Assignment: In the data below, find the line containing "Vieneilis karnizas Inflation", then set down that line and every later line up to and including the line containing "Karnizas Inflation 76-116 cm: 10 -> none", exactly.

Data shown:
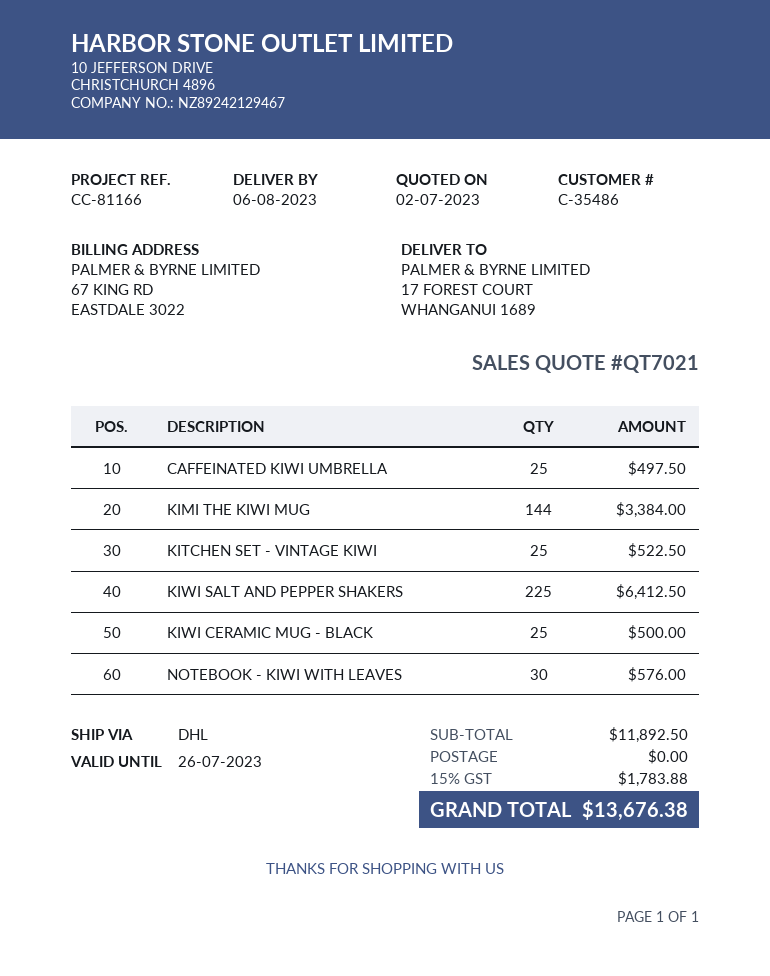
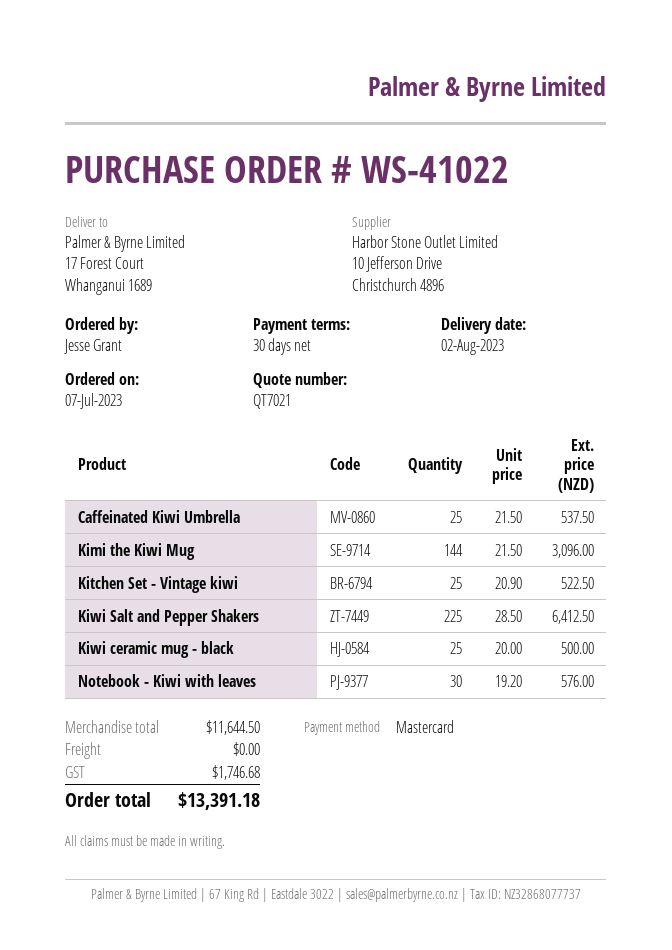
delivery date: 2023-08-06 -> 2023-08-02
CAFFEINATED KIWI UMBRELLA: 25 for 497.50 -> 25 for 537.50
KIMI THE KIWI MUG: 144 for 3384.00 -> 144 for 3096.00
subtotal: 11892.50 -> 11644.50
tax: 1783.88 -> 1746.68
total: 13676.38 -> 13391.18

--

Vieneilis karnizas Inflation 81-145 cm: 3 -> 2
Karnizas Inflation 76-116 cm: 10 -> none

==

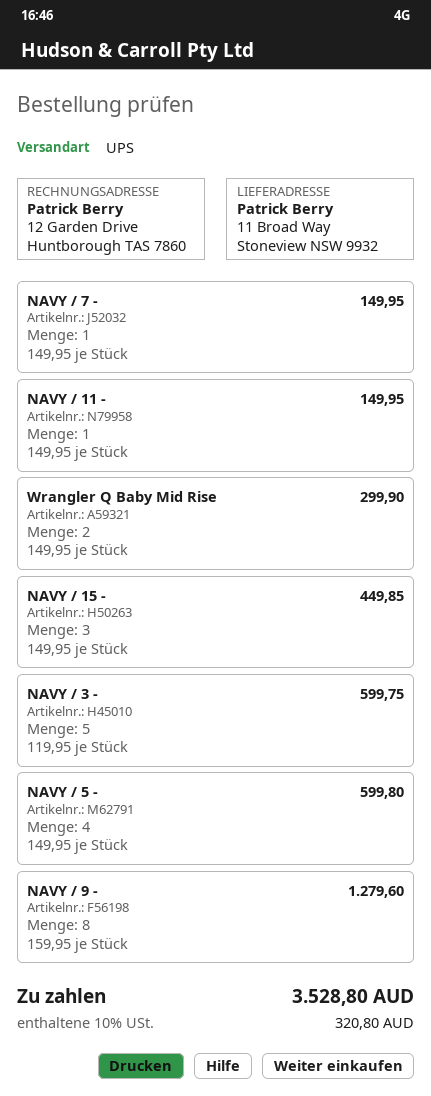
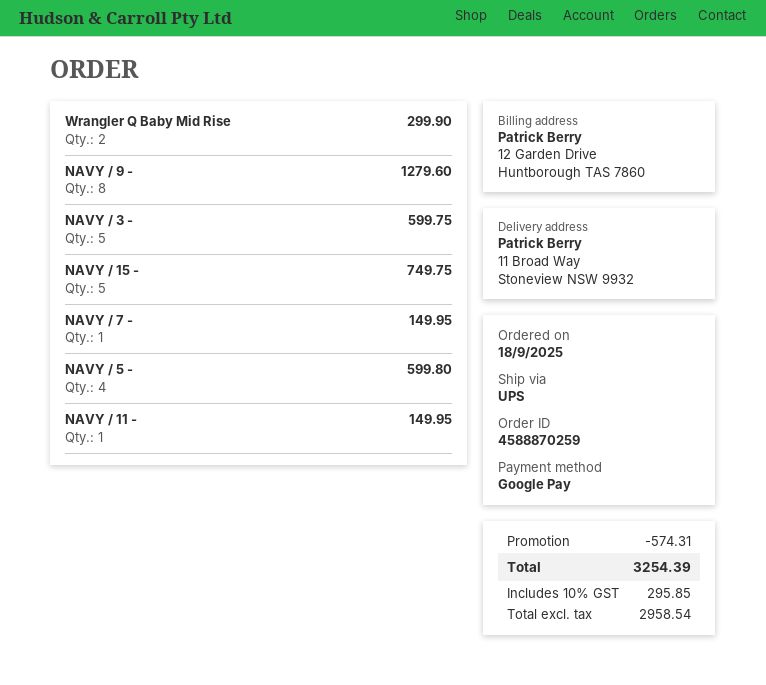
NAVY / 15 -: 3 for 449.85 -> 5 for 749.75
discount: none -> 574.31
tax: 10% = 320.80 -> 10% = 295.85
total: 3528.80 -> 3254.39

Exercise answer:
Vieneilis karnizas Inflation 81-145 cm: 3 -> 2
Karnizas Inflation 76-116 cm: 10 -> none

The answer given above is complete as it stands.